RCU Forums - View Single Post - Accelerometers
View Single Post
Old 02-02-2007 | 03:25 PM
  #13  
Charlie P.'s Avatar
Charlie P.
 
Joined: Feb 2003
Posts: 5,117
Received 9 Likes on 9 Posts
From: Port Crane, NY
Default RE: Accelerometers

OK. I have stood under pylons as a pylon referee and lap counter in maybe 25 Quickie 500 races and I see they decelerate for the turns.

I know a "hot" R/C pylon plane can achieve 220 mph on the straight aways. Lets look specifically at the US FD5 team. A good race time is 66 seconds to complete the 2.5 mile circuit (10 laps). If that plane is doing the 180 mph in the straight-aways, but the whole circuit averages out to 136 mph (do the math), then he is slowing down appreciably in the turns.
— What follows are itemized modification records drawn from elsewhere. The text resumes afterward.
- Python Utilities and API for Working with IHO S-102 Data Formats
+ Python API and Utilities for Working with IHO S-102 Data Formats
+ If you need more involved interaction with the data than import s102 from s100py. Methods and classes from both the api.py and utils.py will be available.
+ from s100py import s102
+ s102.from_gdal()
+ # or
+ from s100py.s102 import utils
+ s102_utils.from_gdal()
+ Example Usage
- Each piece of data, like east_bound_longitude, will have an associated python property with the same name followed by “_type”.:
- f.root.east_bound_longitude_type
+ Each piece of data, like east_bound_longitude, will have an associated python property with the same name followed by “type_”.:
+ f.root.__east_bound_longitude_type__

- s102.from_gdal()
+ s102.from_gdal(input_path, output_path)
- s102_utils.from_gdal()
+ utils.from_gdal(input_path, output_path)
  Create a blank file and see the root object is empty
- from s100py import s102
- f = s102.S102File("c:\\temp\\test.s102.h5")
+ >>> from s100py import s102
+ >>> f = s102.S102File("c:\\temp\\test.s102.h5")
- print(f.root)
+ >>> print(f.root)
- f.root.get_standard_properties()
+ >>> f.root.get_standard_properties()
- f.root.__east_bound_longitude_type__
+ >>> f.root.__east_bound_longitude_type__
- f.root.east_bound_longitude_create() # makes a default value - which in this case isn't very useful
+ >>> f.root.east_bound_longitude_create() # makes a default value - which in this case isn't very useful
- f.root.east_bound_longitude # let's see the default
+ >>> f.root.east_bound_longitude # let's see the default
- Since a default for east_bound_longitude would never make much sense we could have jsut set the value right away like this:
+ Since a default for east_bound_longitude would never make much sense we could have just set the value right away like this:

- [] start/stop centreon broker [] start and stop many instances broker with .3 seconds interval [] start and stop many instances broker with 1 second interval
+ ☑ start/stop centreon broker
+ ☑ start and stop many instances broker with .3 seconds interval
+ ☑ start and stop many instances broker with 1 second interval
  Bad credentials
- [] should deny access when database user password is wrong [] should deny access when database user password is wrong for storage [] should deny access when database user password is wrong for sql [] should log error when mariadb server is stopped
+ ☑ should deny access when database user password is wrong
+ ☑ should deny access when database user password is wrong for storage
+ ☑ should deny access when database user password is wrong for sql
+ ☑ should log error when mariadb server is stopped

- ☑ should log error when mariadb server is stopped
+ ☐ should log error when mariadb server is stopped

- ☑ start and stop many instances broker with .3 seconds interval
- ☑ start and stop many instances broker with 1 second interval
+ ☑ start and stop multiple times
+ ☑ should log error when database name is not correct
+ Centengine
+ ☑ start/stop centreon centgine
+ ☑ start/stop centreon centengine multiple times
http://www.supertrc.com/teamUSAf5d/index.htm

How am I doing so far.

Anyone ever recorded a "g" reading higher than 20 in an R/C model without making contact with the ground?

The sled test used for helmets and car restraints is a 50g impagt - equivalent to hitting a solid wall

http://www.gforce.com/products/srs1/srs1.html


http://www.nhtsa.gov/cars/rules/rulings/80g/80giv.html

Frontal impact of a car traveling 30 mph and hitting a non-moving wall is 49g.

1) For unbelted drivers

Depowering by 20-35 percent had very little impact on unbelted driver chest g's in both 30 mph and 35 mph crash testing. In Model I-96, chest g's went up by 2 (49 to 51) in 30 mph testing and went down by 2.9 (61.6 to 58.7) in 35 mph testing. Modelling efforts by Ford show that chest g's should go up by about 2-3 g's with depowering in both instances. NHTSA modelling shows chest g's going up at 40.2 and 64.4 kph, but down at 56.3 kph (see Table III-13). It is believed

that the energy absorbing steering column is the reason that chest g's do not increase much on the driver side with the driver unbelted. Model I-96's test results are very similar to an average of the fleet in NHTSA compliance testing for unbelted drivers of 48 chest g's.

The calculated increase in fatalities using the Model I-96 30 mph test results are:

49 to 51 g's, baseline to depowered tests = a 2 g increase



Only 9 G difference between supposedly making a turn and hitting a wall at 30 mph? I don't think so.

I'll wait breathlessly for your counter examples of that 40 g turn. (I'd love to know how the receiver batteries are prevented from blowing out the side of the fuselage).